Before I go, I have something to say

From Fritos To Perfection

Blame it on the Chili Cheese Fritos. On our way from Dubuque to Ann Arbor for yet another visit to the Michigan Extreme Headache Institute, we’d pulled over at a rest stop to, you know, rest. It was two in the afternoon Iowa time, three in Michigan, and I was hungry, so I flattened out a dollar bill and slid it into the vending machine. I’d had my eye on those Fritos at gas stations since the outskirts of Davenport, and my resistance had finally crumbled.

As so often happens, the machine malfunctioned. But instead of getting NO Fritos, we got TWO. Yippee! One for me, one for my husband. We wolfed them down as we proceeded on our endless way east.

We got there just in time to make our 6:00 reservation at Café Habana, a Cuban restaurant teeming with students from the University of Michigan celebrating not only the first warm day all winter but also, to our dismay, St. Patrick’s Day. To say the place was noisy with revelers in green t-shirts would be an understatement. All I wanted was to eat something good and get out of there.

I know I write a lot about food, and cooking, and cookbooks, but one thing I don’t think I’ve mentioned is that unlike Julia Child, say, or Paul Prudhomme, I can’t eat much at one time. Give me a poached egg and I’m full. Give me half a sandwich and a small salad and that’s lunch. “Eats like a bird,” my college boyfriend’s mother remarked, sounding exactly like the parents in “Goodbye Columbus,” which should have warned me against dating him, but, of course, did not.

Once I was having some kind of ultrasound of my esophagus, and my stomach happened to show up on the screen. The doctor in the room commented, “Hmm, you’ve got a long, thin stomach.” Alarmed, I asked, “Is that normal?” Concerned at my alarm, he reassured me it was nothing to worry about. But it’s made me wonder – is that why I can’t eat more than half a pork chop at a sitting? Sometimes I feel like one of those people who’ve had a gastric bypass and really cannot swallow more than a few tablespoons of food at a time without becoming extremely uncomfortable.

What I’ve learned, as a way of coping with this handicap (trust me, it’s no fun) , is to order my entrée off the appetizer menu. That way, I’ve got room for dessert, my favorite part of the meal. Appetizers are like the “small plates” at tapas bars, interesting little compositions of food shrunk down to midget size. I also love buffets, where I can take just one bite of several tasty things. It may seem like a waste of money, but it is literally all I can eat.

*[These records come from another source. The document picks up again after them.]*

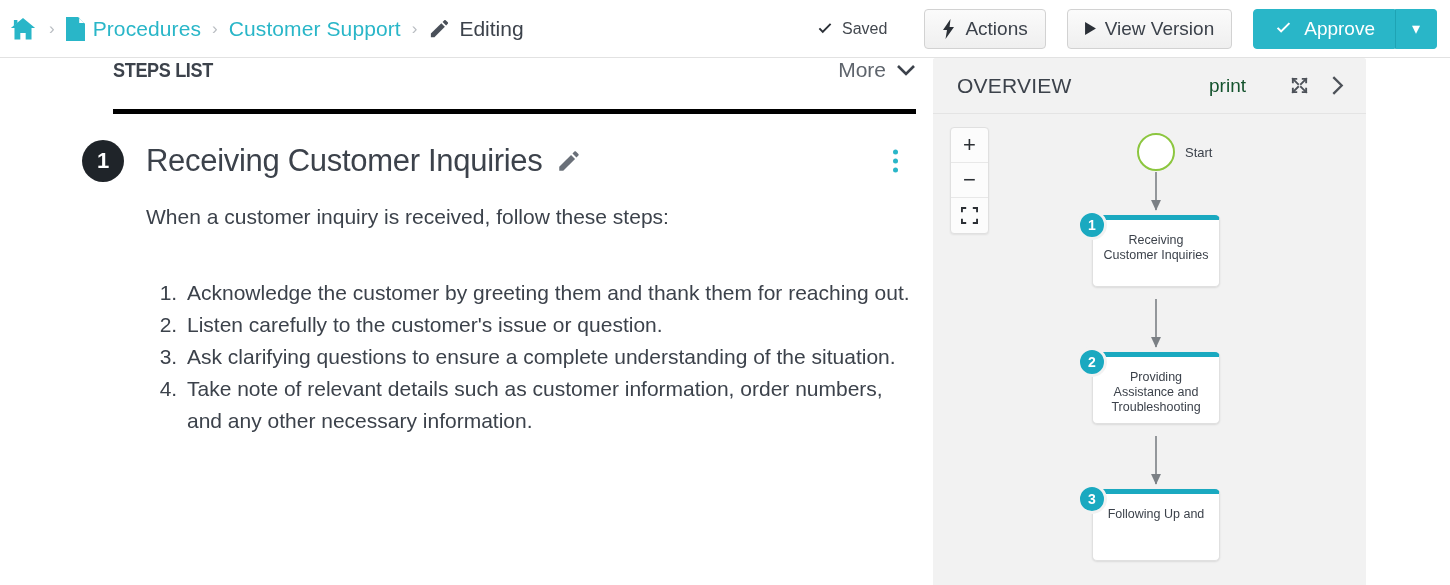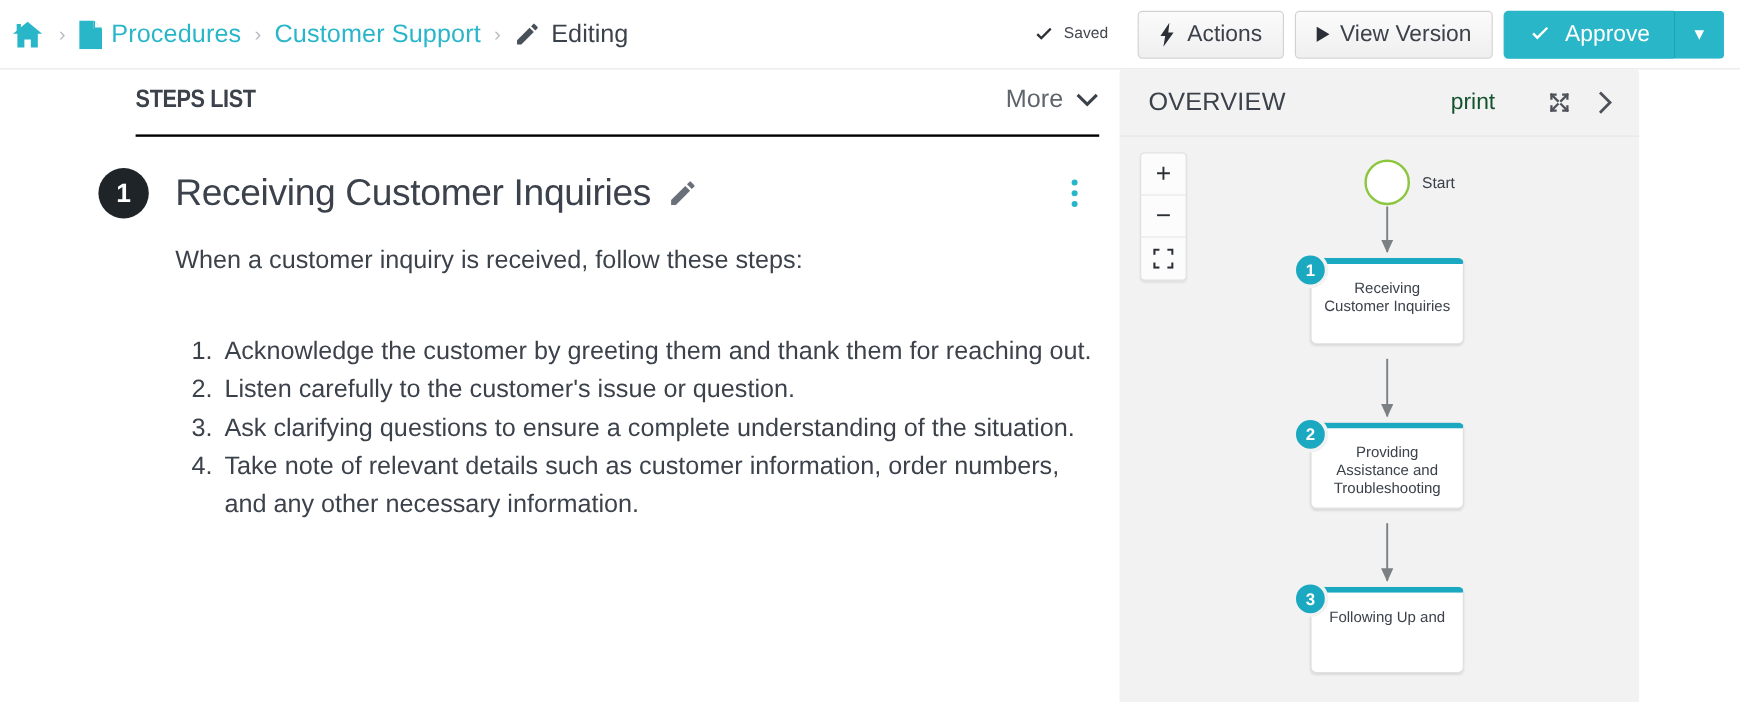--- a/index.html
+++ b/index.html
@@ -60,7 +60,7 @@
     display: flex;
     align-items: flex-start;
     color: #43484f;
-    font-size: 13px;
+    font-size: 16px;
     margin-right: 16px;
   }
   .saved .ck { margin-right: 7px; display:block; }

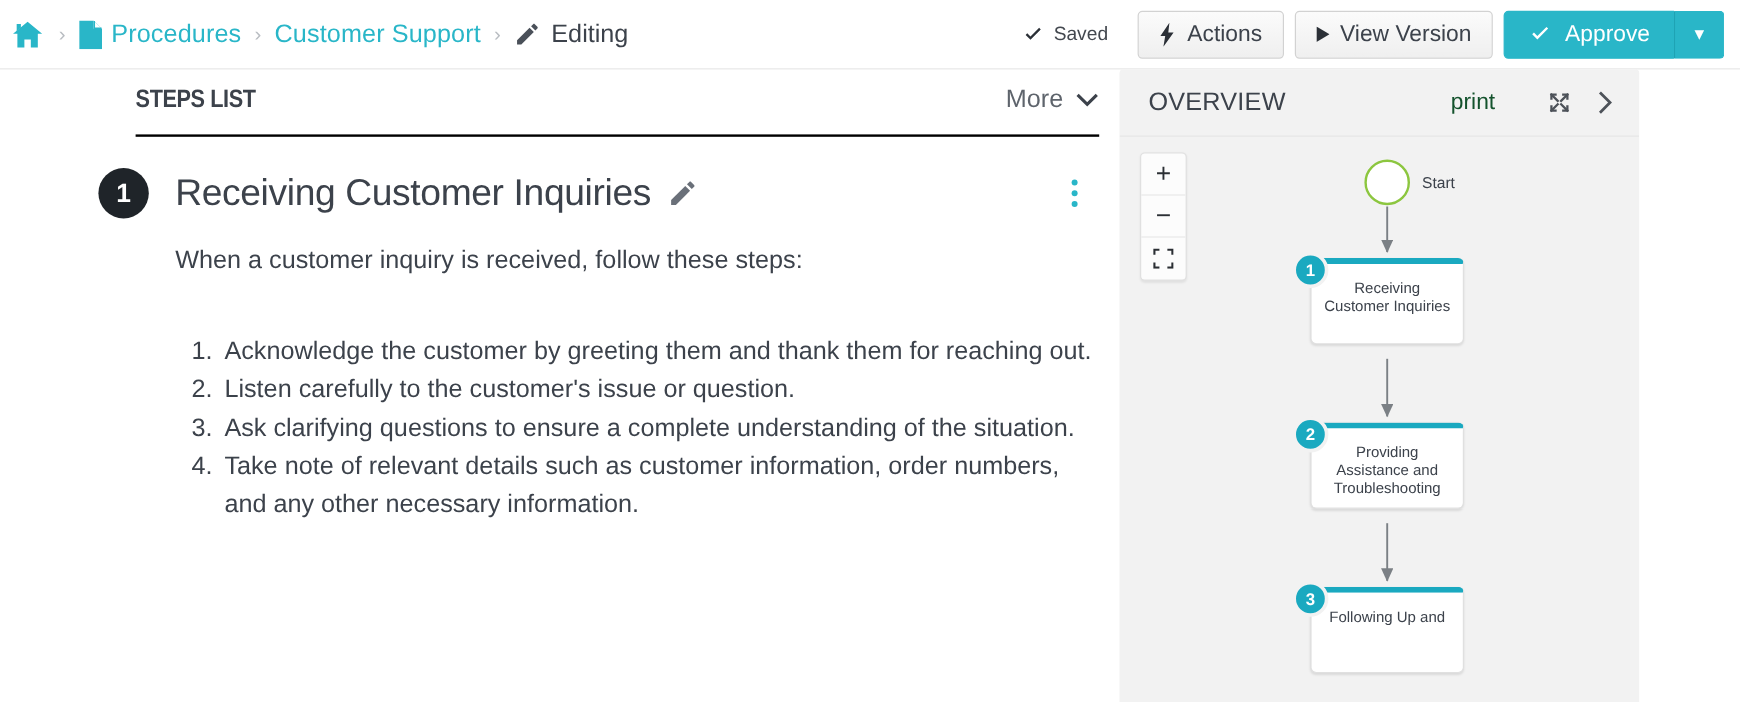--- a/index.html
+++ b/index.html
@@ -76,7 +76,7 @@
     border-radius: 4px;
     background: linear-gradient(#fbfbfb, #efefef);
     color: #3c424b;
-    margin-left: 9px;
+    margin-left: 21px;
     white-space: nowrap;
     cursor: pointer;
   }

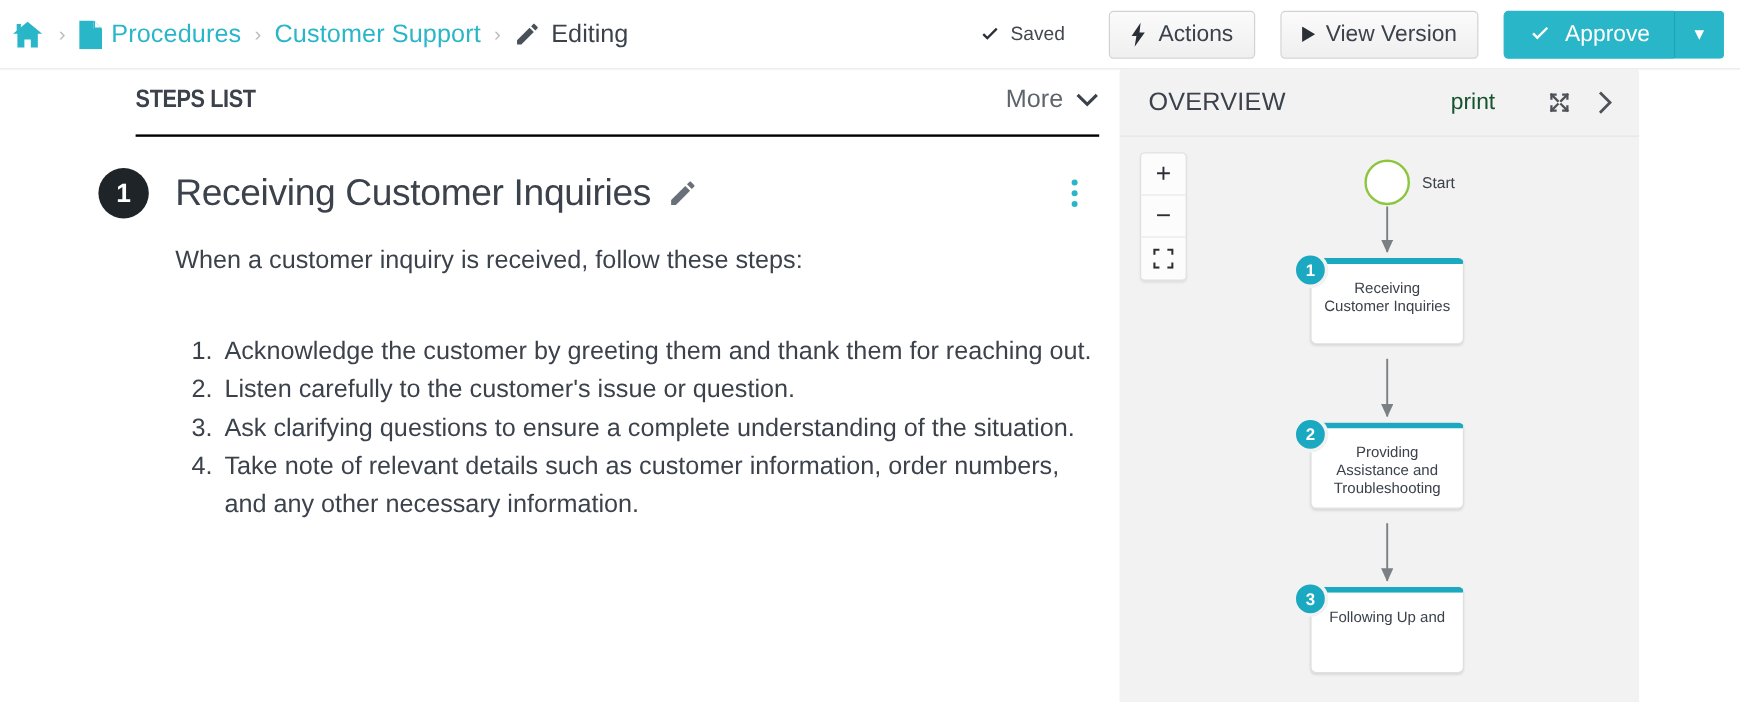--- a/index.html
+++ b/index.html
@@ -119,11 +119,11 @@
   }
   .steps-head {
     display: flex;
-    align-items: center;
+    align-items: flex-start;
     justify-content: space-between;
     height: 56px;
     padding-bottom: 4px;
-    border-bottom: 2px solid #000000;
+    border-bottom: 5px solid #000000;
     gap: 14px;
   }
   .steps-title {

So when we sat down to order at that Cuban café, I studied the menu meticulously, finally settling on their Chilaquiles con Polla. Described as fresh corn tortillas simmered in a spicy ancho chile sauce with roasted chicken, white beans, lime crema and fresh avocado, this appetizer sounded like a tasty combination of tastes and textures, and at nine dollars, small enough to allow room for a piece of heavenly tres leches cake.

But no. What arrived was a gargantuan platter of wet corn tortillas soaked in red sauce. True, it contained chicken and white beans, with lime crema and fresh avocado plopped on top. There was enough to feed six hungry children, or one ravenous truck driver. I felt full just looking at it. I could only wonder if anyone had ordered this dish twice. It might serve as a good hangover meal, but to me it was one soggy mess.

This is my other problem – I’m just not very good at imagining a dish from its description on a menu. I love reading cookbooks, but mainly those with full-color photos. Diana Henry’s wonderful cookbooks contain brilliant narratives of each recipe, but I might skip Roast Winter Squash Salad with Lentils and Goat Cheese were it not for the accompanying photo, which looks good enough to eat. And I don’t even like squash all that much!

On our next night in Ann Arbor, we went to Amadeus, a Viennese restaurant graced by a classical guitarist rather than taken hostage by drunken college students. Wary of repeating the previous night’s mistake, I studied the menu as if I were about to buy a new car. My wish: I wanted to try something authentic. I wanted to love it. And I didn’t want to wind up too stuffed to enjoy dessert. (I already knew what that would be. Choosing dessert is never the problem.) I could have goulash in a cup, or a Russian potato pancake with sour cream and caviar, Roma artichoke salad, creamed herring, or Golabek, a cabbage roll topped with tomato sauce. They all sounded interesting and good. I decided on the Amadeus pancake, a single potato pancake topped with dill sauce and smoked salmon served over fresh greens.

It was small. It was fun. It was delicious. It was perfect. And even though the freshly baked rolls that arrived with my husband’s Bitki with Kopytka demanded, “Eat me!” I still had plenty of room for a slice of their delectable Sacher Torte, which I had not, somehow, ever tried before, not even on our honeymoon in Austria.

True, as we passed the Schakolad Chocolate Factory next door, I had absolutely no interest in even browsing inside, a state of affairs that normally indicates I’m near death. But there is a big difference between sick and being sated. Satisfied. Well fed, and fed well.